Friday, August 17, 2012

Is the end of the collection plate nigh?

According to a recent report from JustGiving, which raises cash for charities online, donations to religious causes have increased by 128 per cent over the past five years. Older donors have led the trend and are choosing the email inbox over the collection box in ever larger numbers.

Direct religious donations by the over-60's outstripped those of any other age-group, nearly trebling over the period, according to the report.

Harnessing the internet to benefit from the generosity of the faithful muts now become a priority for churches if they are to survive, the report shows.

The Right Rev Stephen Lowe, retired Church of England bishop for urban life and faith was quoted as saying: "We have not got the gear to receive the donations. How much longer can we keep passing the plate when people have not got the cash?".

So, are we going to see the day when mobile phones will be permitted - nay - encouraged in church during services so that the congregation can donate by text? It's clear we are increasingly becoming a cashless society, so at the very least, churches need to start thinking of alternatives to the traditional collecting plate.

What do you think?


1 comment:

  1. I hope we don't get to the stage of everyone getting their mobiles out half way through the service to contribute towards the collection, but you never know.

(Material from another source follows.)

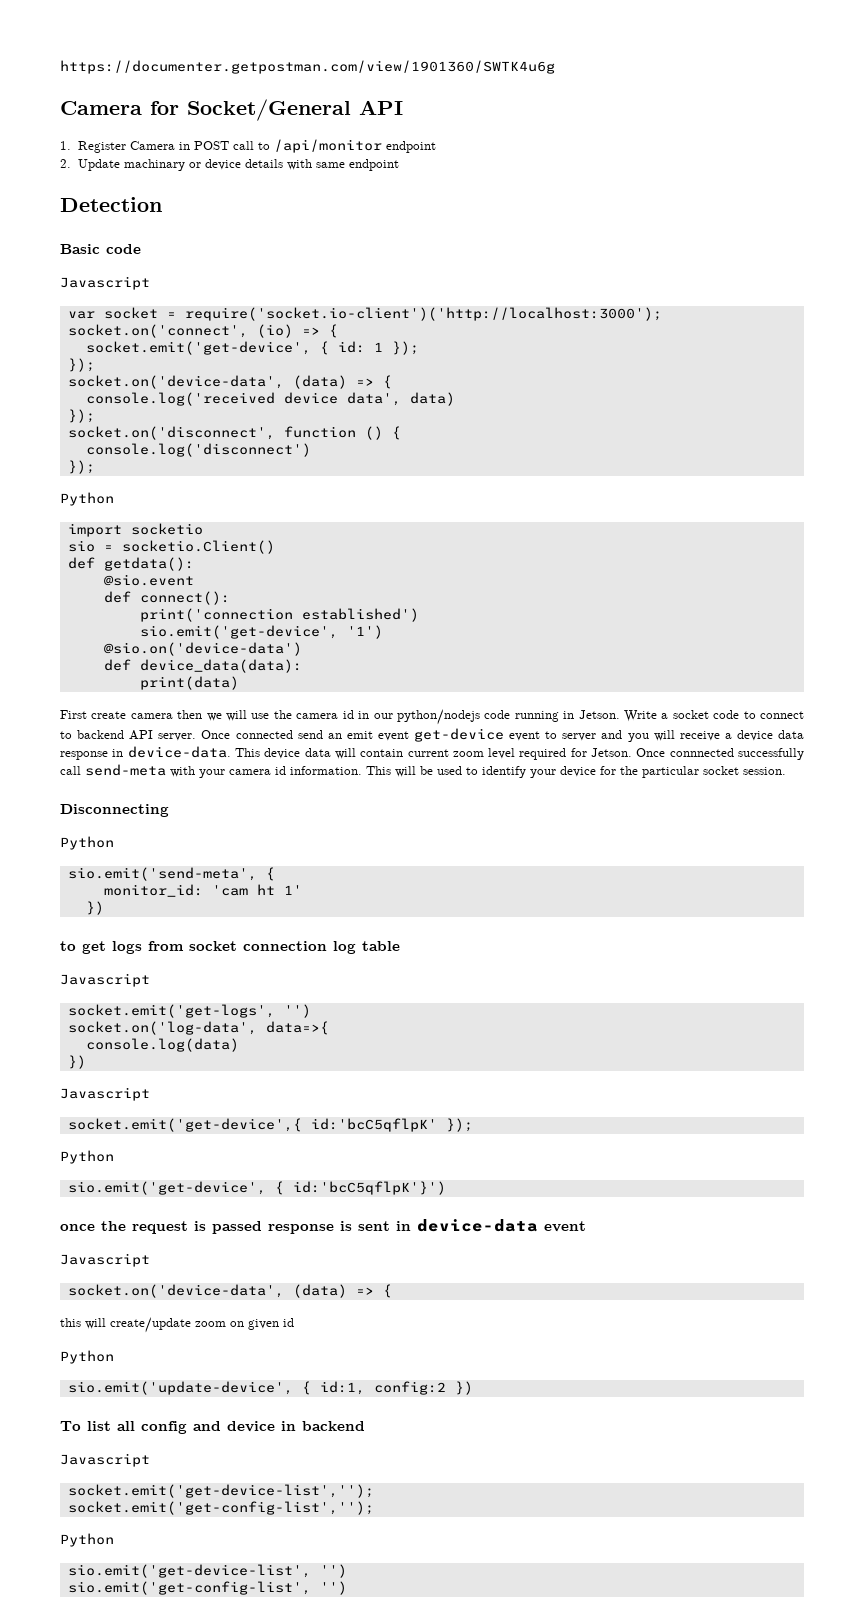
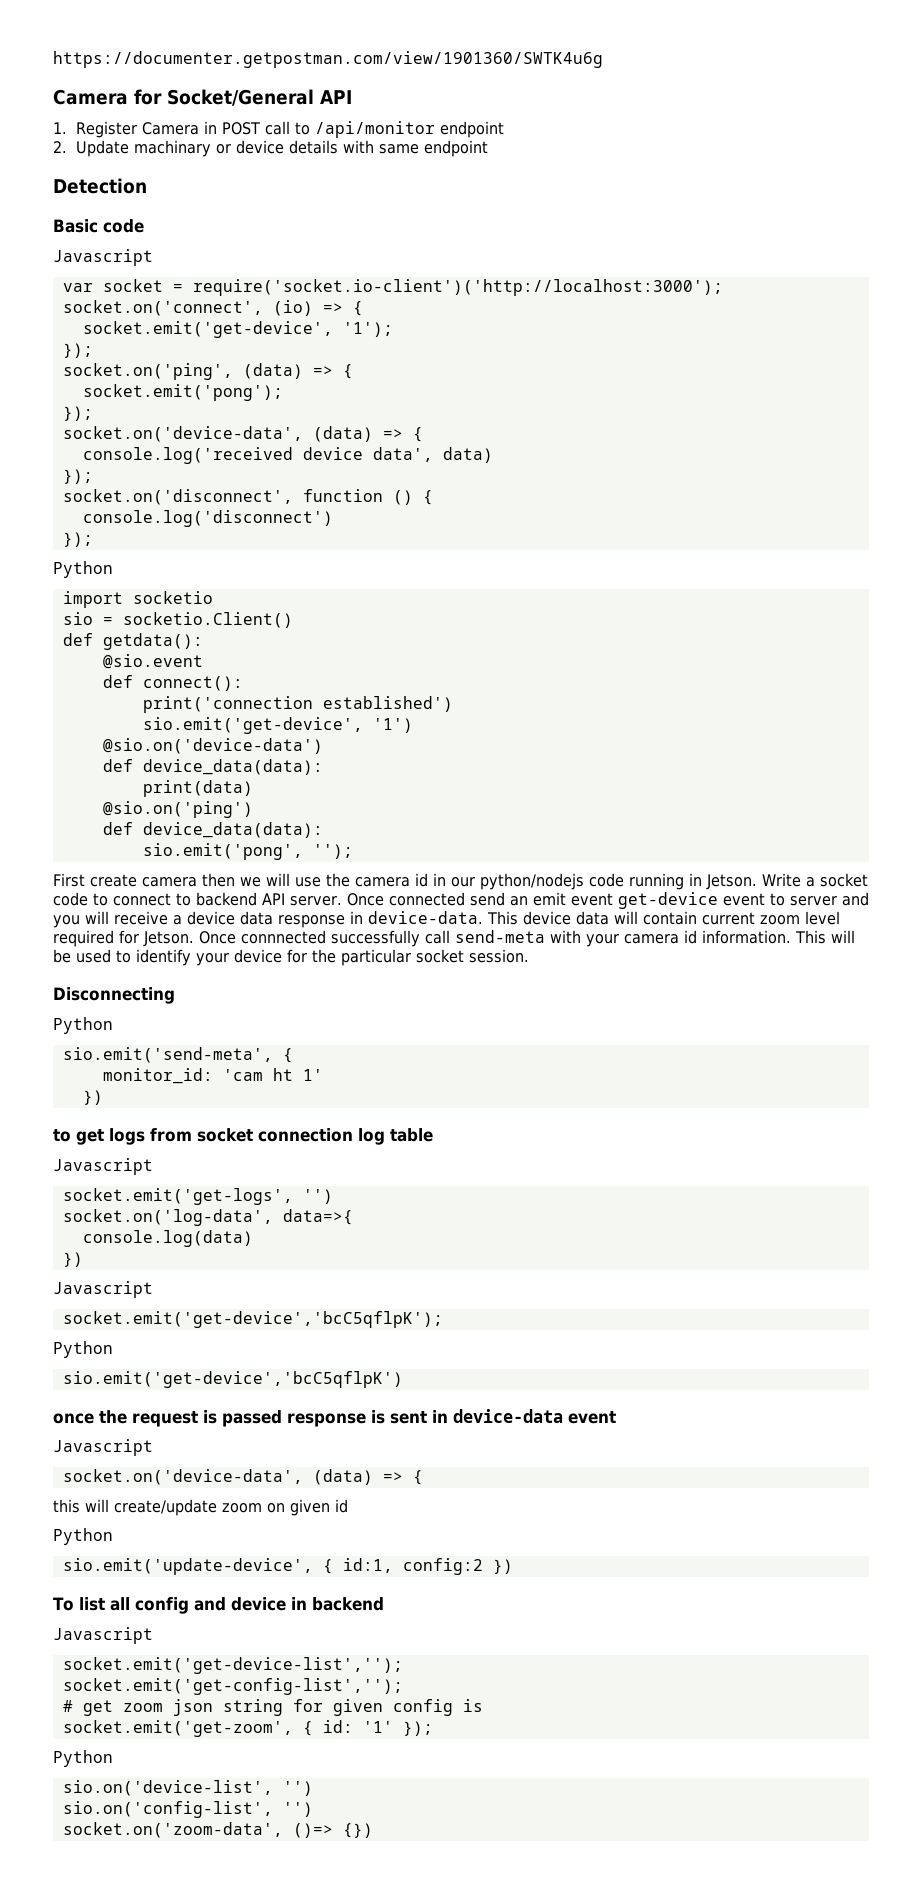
[319,341,419,355] { id: 1 }); -> [342,322,393,337] [62,343,93,358] [62,363,353,380] [82,384,283,401] '1'); // }); // socket.on('ping', (data) => { // socket.emit('pong');
(239, 683) none -> [102,801,253,818] [102,822,323,838] [142,843,353,860] // @sio.on('ping') // def device_data(data): // sio.emit('pong', '');
[67,1118,473,1132] [60,1150,114,1164] [67,1181,446,1195] socket.emit('get-device',{ id:'bcC5qflpK' }); // Python // sio.emit('get-device', { id:'bcC5qflpK'}') -> [62,1311,443,1328] [53,1341,113,1358] [62,1371,403,1388] socket.emit('get-device','bcC5qflpK'); // Python // sio.emit('get-device','bcC5qflpK')
[60,1533,114,1547] [67,1564,347,1578] [67,1581,347,1595] // Python // sio.emit('get-device-list', '') // sio.emit('get-config-list', '') -> [62,1699,483,1716] [62,1720,433,1737] [53,1750,113,1767] [62,1780,313,1796] [62,1801,313,1818] [62,1822,373,1838] // # get zoom json string for given config is // socket.emit('get-zoom', { id: '1' }); // Python // sio.on('device-list', '') // sio.on('config-list', '') // socket.on('zoom-data', ()=> {})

    The collection plate is a rather archaic way of raising money but it does have the merit of being a visible way in which we can contribute to the costs of running the church and show that our offering is part of the worship that we offer to God.

    However, the reality is that the collection plate has been superseded, to a large extent, not by individual giving via schemes like JustGiving, but by people planning their giving and doing it by direct debit - which is much the most efficient way.

    The old collection plate harks back to a Victorian era when most people would not have had bank accounts and so contributions in ready cash were the only way people could pay towards the church's costs. Now that nearly everyone has a bank account, it is much better for the church to ask them to think about their giving and to do it in a planned way via direct debit - which is what we do in St Michael's through our various Stewardship campaigns.

    I think we should keep the collection plate as a symbol of our giving, but the real money is elsewhere.